1948 Ford 8N Tractor completely rebuilt to orginial factory condition. New tires, new everything. Runs perfect. Show quality!!! But can still be used as a work horse. $4,500.

Call David 304-208-0202
Email [email protected]

More pictures available.

Located in Huntington, West Virginia

Pick-up only, no delivery sorry.


See pics at:
http://www.geocities.com/infinityofwv/1948Ford8N.html


----------



## Harvey

cruisin :wontshare


----------



## Harvey

Above posted by mistake, Sorry.


----------



## mark777

Harvey,

Were you thinking that for $4500. for an 8N it better be racy??


----------



## mark777

Harvey, 

If you like Fords, and really like 8N's check this one out.

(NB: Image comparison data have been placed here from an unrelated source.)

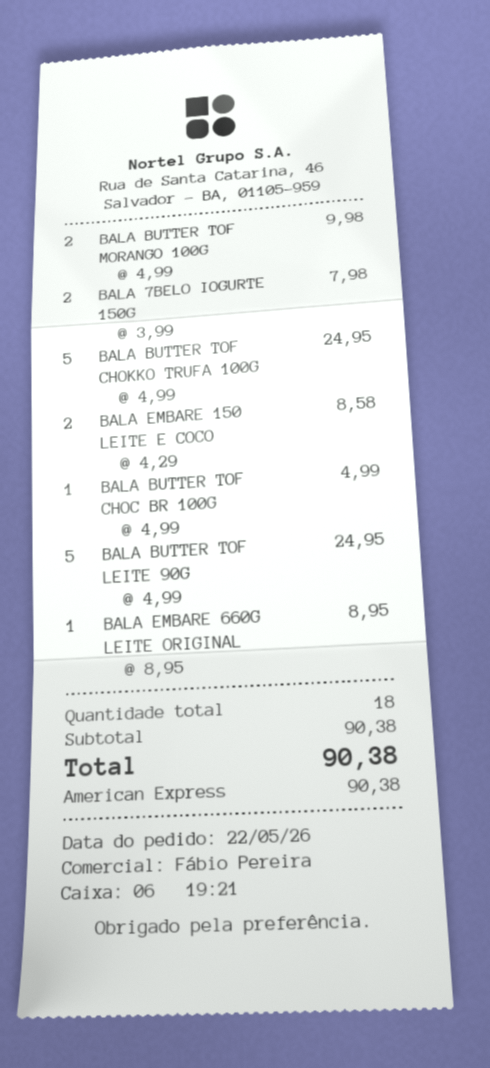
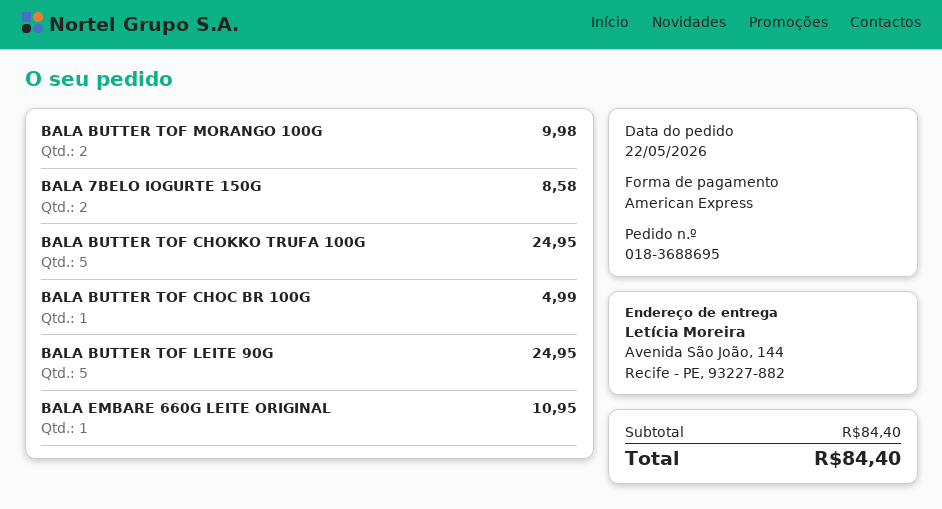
BALA 7BELO IOGURTE 150G: 2 for 7.98 -> 2 for 8.58
BALA EMBARE 150 LEITE E COCO: 2 for 8.58 -> none
BALA EMBARE 660G LEITE ORIGINAL: 1 for 8.95 -> 1 for 10.95
subtotal: 90.38 -> 84.40
total: 90.38 -> 84.40

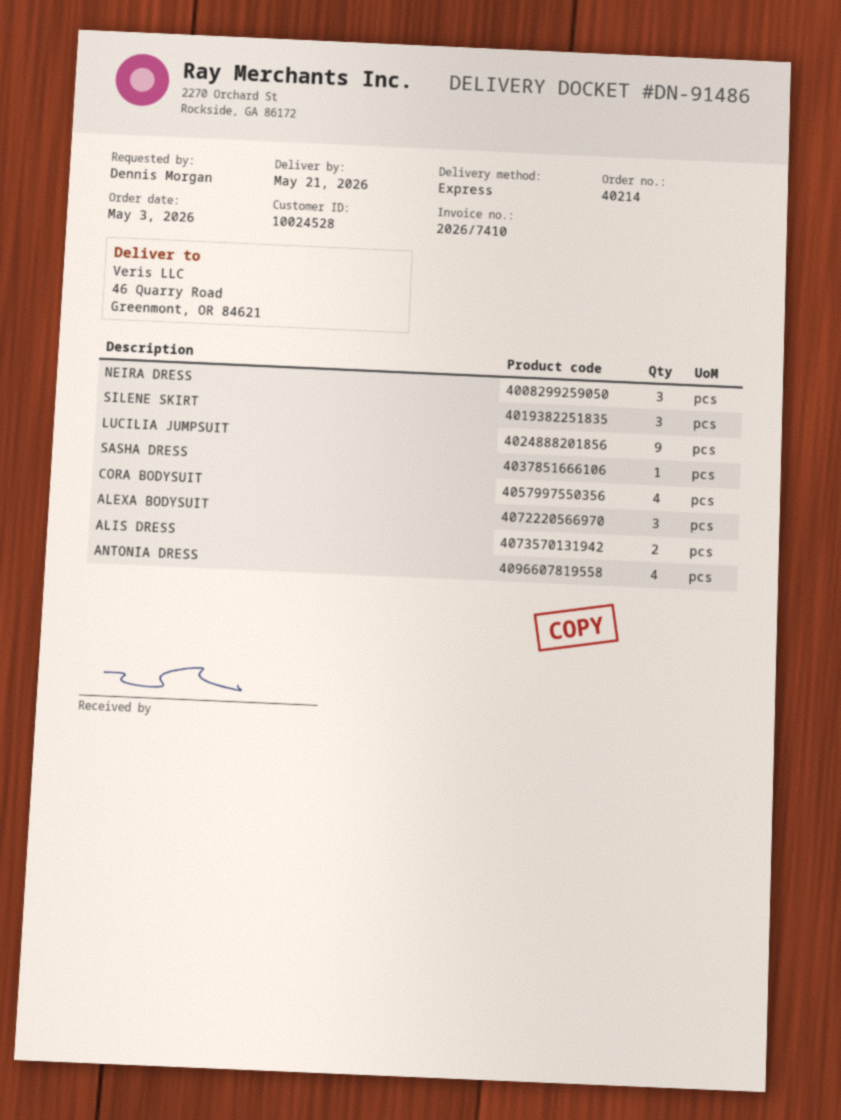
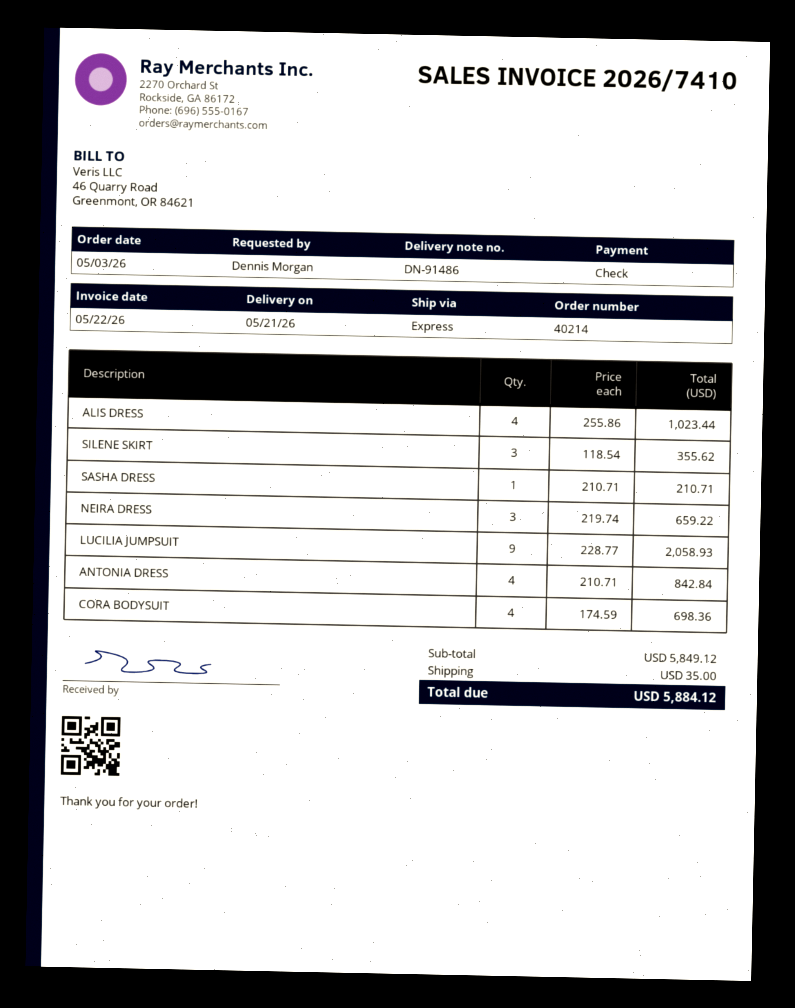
ALEXA BODYSUIT: 3 -> none
ALIS DRESS: 2 -> 4

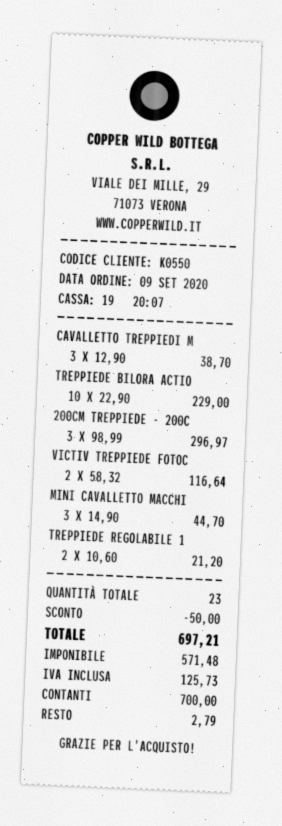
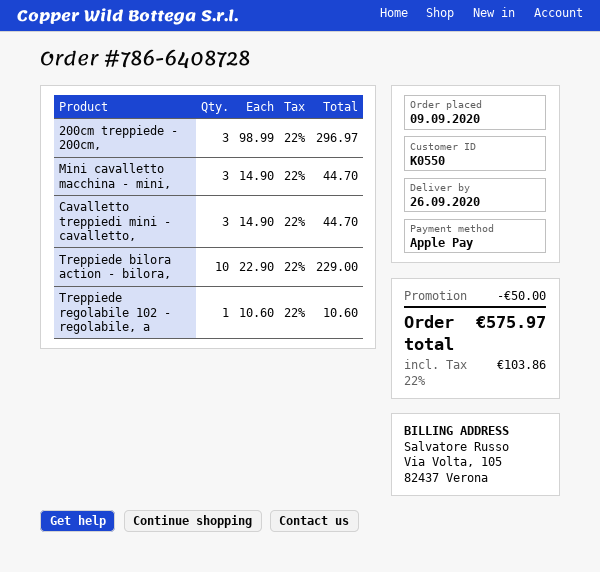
payment method: cash -> Apple Pay
CAVALLETTO TREPPIEDI M: 3 x 12.90 = 38.70 -> 3 x 14.90 = 44.70
VICTIV TREPPIEDE FOTOC: 2 x 58.32 = 116.64 -> none
TREPPIEDE REGOLABILE 1: 2 x 10.60 = 21.20 -> 1 x 10.60 = 10.60
tax: 125.73 -> 103.86
total: 697.21 -> 575.97

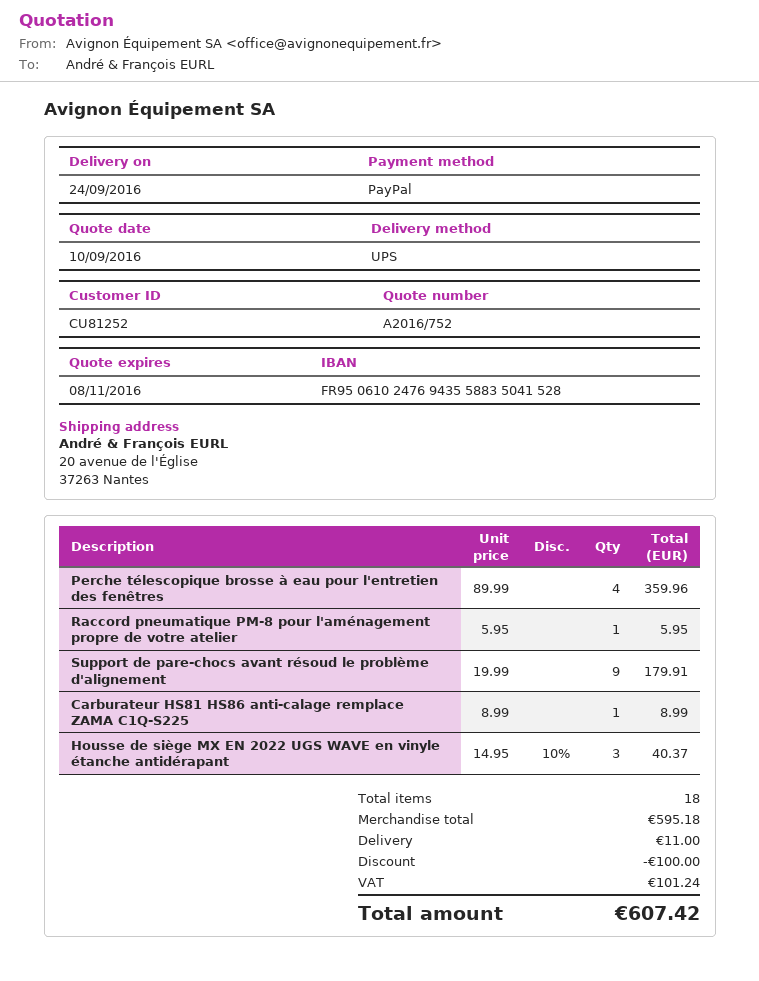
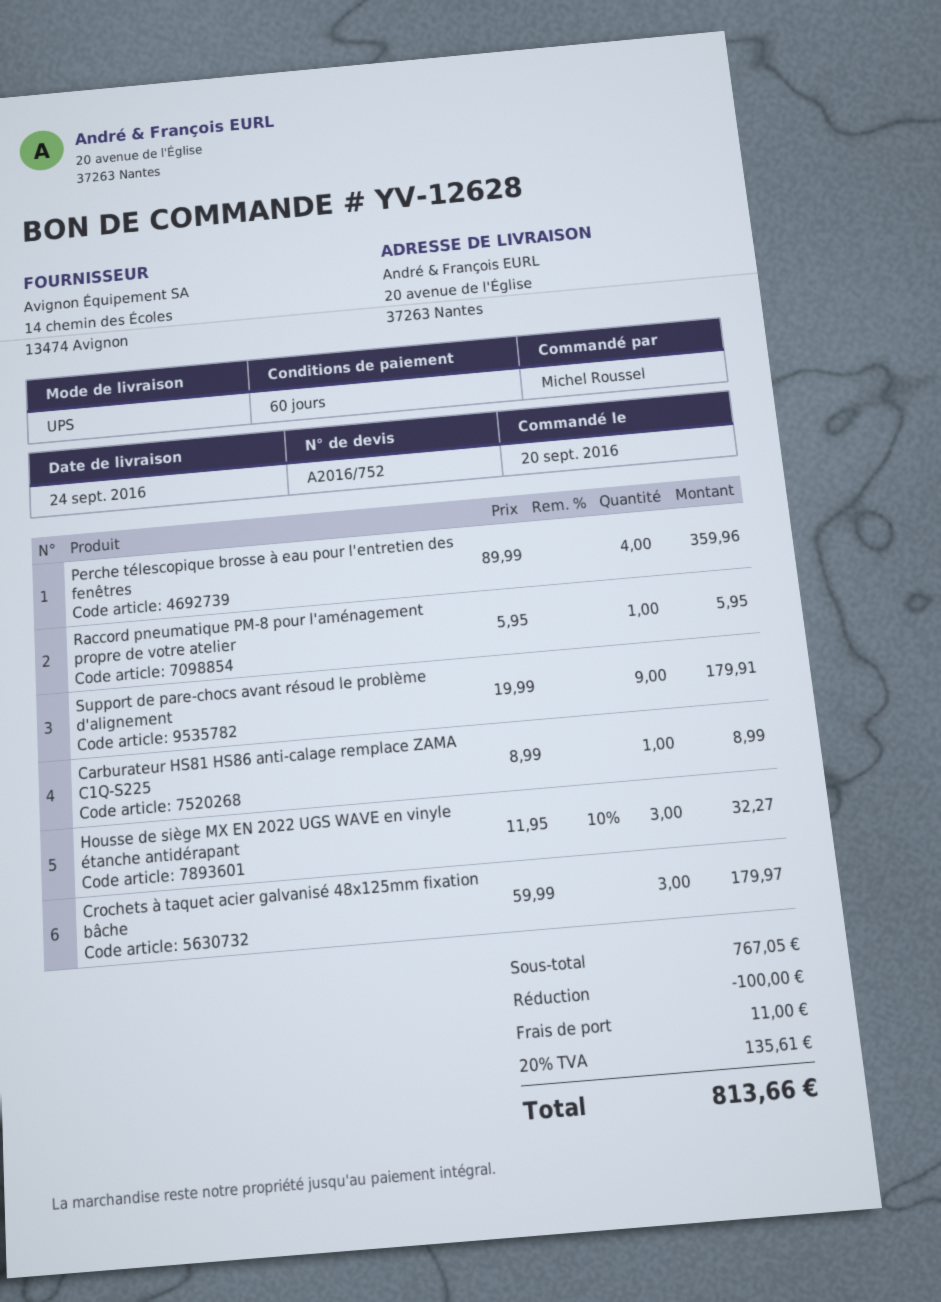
Housse de siège MX EN 2022 UGS WAVE en vinyle étanche antidérapant: 3 x 14.95 - 10% = 40.37 -> 3 x 11.95 - 10% = 32.27
Crochets à taquet acier galvanisé 48x125mm fixation bâche: none -> 3 x 59.99 = 179.97
subtotal: 595.18 -> 767.05
tax: 101.24 -> 135.61
total: 607.42 -> 813.66

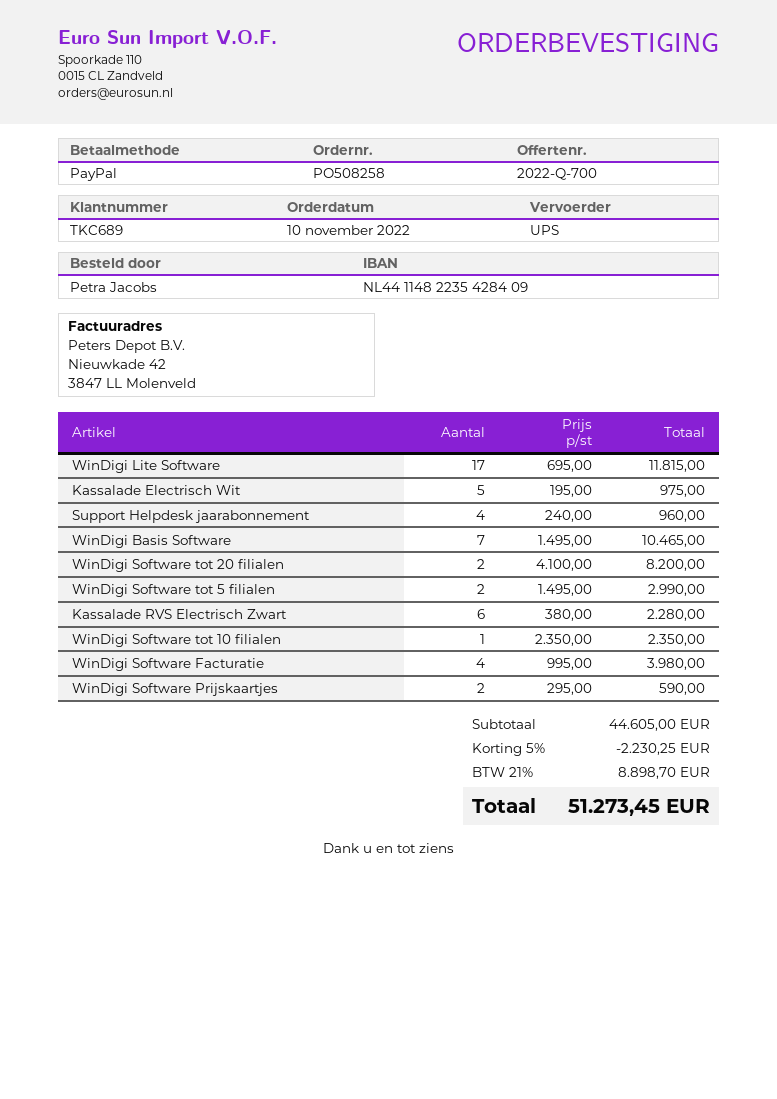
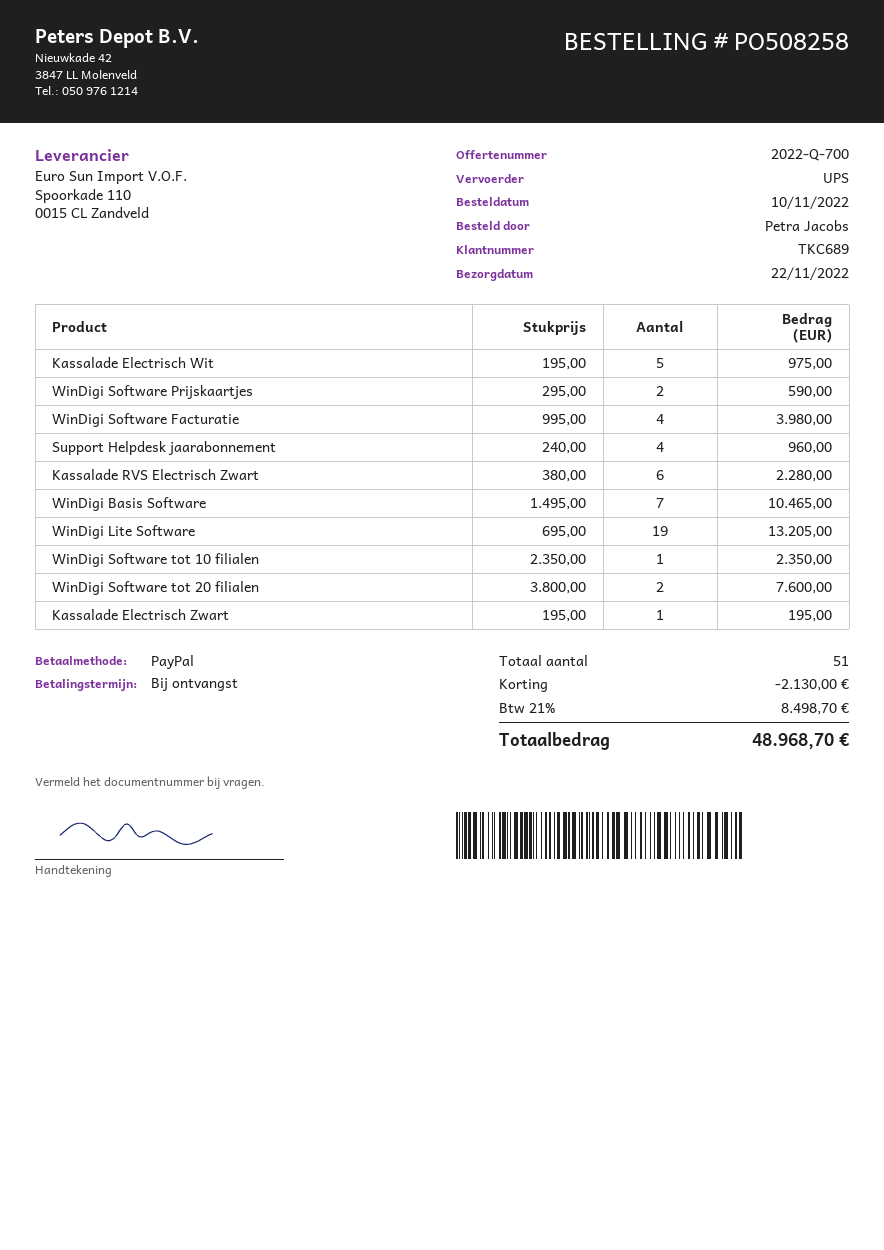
WinDigi Lite Software: 17 x 695.00 = 11815.00 -> 19 x 695.00 = 13205.00
WinDigi Software tot 20 filialen: 2 x 4100.00 = 8200.00 -> 2 x 3800.00 = 7600.00
WinDigi Software tot 5 filialen: 2 x 1495.00 = 2990.00 -> none
Kassalade Electrisch Zwart: none -> 1 x 195.00 = 195.00
discount: 2230.25 -> 2130.00
tax: 21% = 8898.70 -> 21% = 8498.70
total: 51273.45 -> 48968.70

It was on dBay last week....very reasonable with an asking price of only $27,500 and the bids were slightly over $10.000 last time I looked.

It is the sweetest Ford I've ever seen. It is a beautiful, one of a kind Funk restoration.

Mark


----------



## Harvey

It is the sweetest Ford I've ever seen. It is a beautiful, one of a kind Funk restoration.

Mark [/B][/QUOTE] 


Mark that is a nice Ford but way to much for my budget.

harvey


----------